Special representation of a number How can I check, if a number $n$ can be representated by 
$$pq+rs$$
where $p,q,r,s$ are pairwise different prime numbers with the same number of
digits.
For example,
$$105153899965560312960 = 3022993637\times 6003631993 + 9069920719\times 9592692301$$
has such a representation.
My questions :


*

*Is such a representation (if it exists), always unique ?

*How can I find the primes $p,q,r,s$ if a representation exists ?

*How can I check if a representation exists ?

 A: You said in a comment:

I conjectured the uniqueness only for numbers large enough. It would be interesting, which is the largest counterexample (I think there is a largest).

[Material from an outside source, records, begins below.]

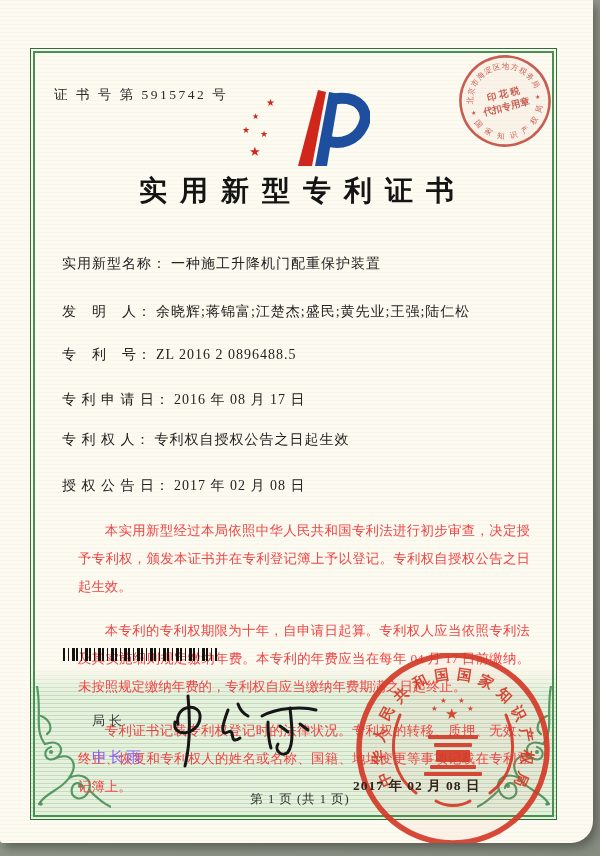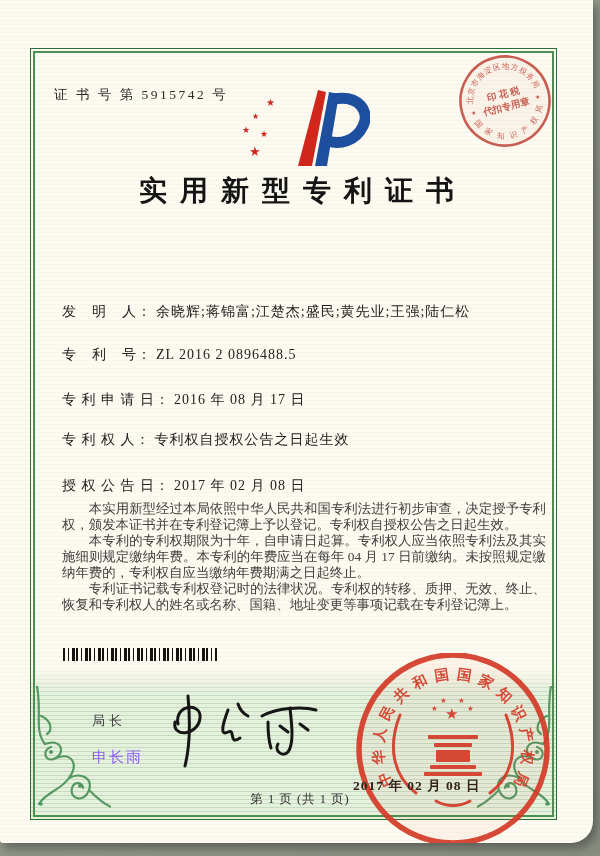--- a/index.html
+++ b/index.html
@@ -154,6 +154,9 @@
 
     <div class="title">实用新型专利证书</div>
 
+    <div class="field" style="top:255px">
+      <span class="flabel">实用新型名称：</span><span class="fvalue">一种施工升降机门配重保护装置</span>
+    </div>
     <div class="field" style="top:303px">
       <span class="flabel">发　明　人：</span><span class="fvalue">余晓辉;蒋锦富;江楚杰;盛民;黄先业;王强;陆仁松</span>
     </div>

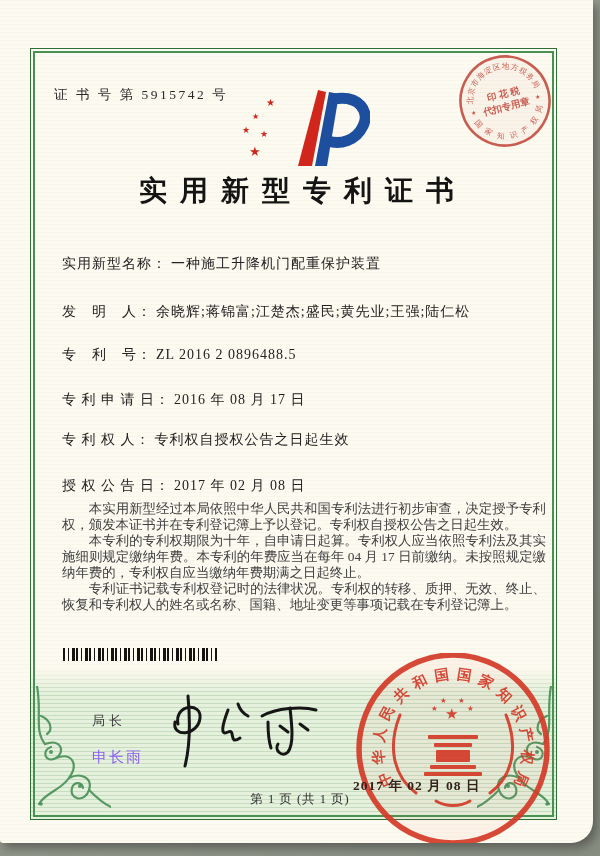--- a/index.html
+++ b/index.html
@@ -38,8 +38,8 @@
   .flabel { margin-right:4px; }
 
   .paras { position:absolute; left:62px; top:501px; width:484px; z-index:5; }
-  .paras p { margin:0; text-indent:2em; text-align:justify;
-           font-size:13.4px; line-height:16px; color:#404040; }
+  .paras p { margin:16px; text-indent:2em; text-align:justify;
+           font-size:13.4px; line-height:28px; color:#ef4444; }
 
   .barcode { position:absolute; left:63px; top:648px; width:154px; height:13px; z-index:5;
            background:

I think your intuition is backwards here, and I think it will be instructive if I explain to you why; this is also why I was able to immediately guess that there would be counterexamples. Short summary: There so many 4-tuples compared with the number of possible sums that it is not possible for every 4-tuple to get its own sum.
Suppose our primes have $d$ digits and that there are $D$ primes with $d$ digits.  The prime number theorem tells us that $D$ is around $O\left(\frac{10^d}{d}\right)$.
Then there are $O(D^4) = O\left(\frac{10^{4d}}{d^4}\right)$ quadruples $(p,q,r,s)$ of distinct $d$-digit primes.  The quantity $n=pq+rs$ has around $2d$ digits and there are $10^{2d}$ of these numbers. 
There is no reason to think that the quantities $pq+rs$ will be distributed among these $10^{2d}$ possibilities in any way other than randomly. 
(Additive properties of prime numbers are almost always random unless there is some obvious reason they cannot be.  To take an example I made up on the spot, the mod-3 remainder of $p+q$  is equal to 0, 1, or 2 with probability close to $\frac12, \frac14, \frac14$ just as one would expect.)  
So we should expect that what we are doing here is essentially throwing $O\left(\frac{10^{4d}}{d^4}\right)$ balls at random into only $10^{2d}$ bins .  The number of balls greatly exceeds the number of bins when $d$ is large, so it is not at all surprising that some balls end up in the same bin; that is, that some tuples yield the same value for $pq+rs$.  As $d$ increases, we should expect this to be vastly more likely, not less likely, and this argues strongly against the possibility of a maximal counterexample. 
Indeed, one would expect the opposite to be true: let $N$  be given.  Then we should expect to find many sets, each containing  $N$ 4-tuples, for which all the 4-tuples in the set have the same $pq+rs$ value, no matter how large $N$ is large. If we want to find $n$ that can be represented as $n=pq+rs$  in one million different ways, we should expect that there will be many such.
(The tuples won't be distributed uniformly over the space of sums—for example, only a few tuples map to an odd sum—but this will tend to increase, not decrease, the number of collisions.)
A: (Just to elaborate on MJD's answer.)
Note that if $p, q, r, s$ are all $d$ digits long, which means that they all lie in the interval $[10^{d-1}, 10^d)$, then $pq + rs$ lies in the interval $[2\times10^{2d-2}, 2\times10^d)$. For numbers $N$ that lie close to the endpoints of this interval there will be few representations as $pq + rs$, while for numbers "well inside" this interval there ought to be many.
Let's dispose of the case of $1$-digit primes: in that case $\{p, q, r, s\} = \{2, 3, 5, 7\}$, and the only possible values of $pq + rs$ are $\{29, 31, 41\}$. For larger lengths, $p, q, r, s$ are all odd numbers, so $pq + rs$ is even.
I computed the number of representations as $pq + rs$ for $p, q, r, s$ being 3-digit and 4-digit primes, respectively. For 3-digit primes numbers with such a representation lie in the interval $[20000, 2000000]$ (actually $[22030,1948418]$), and for 4-digit primes they lie in the interval $[2000000, 200000000]$ (actually $[2062436,198303900]$). Plotting them gives:


Far from the representation as $pq+rs$ being unique, 


*

*all even numbers in $[60198, 1217132]$ have at least $2$ representations, 

*all even numbers in $[90376, 1038516]$ and in $[3667846, 161023932]$ have at least $10$ representations,

*all even numbers in $[12346780, 95078484]$ have at least $1000$ representations, etc.
There are even numbers with over $12000$ representations as you can see, and as you go to larger $N$ this will only increase.
I think there is nothing special about prime numbers here (once you start adding them): if you take merely "odd numbers" you'd probably see something similar.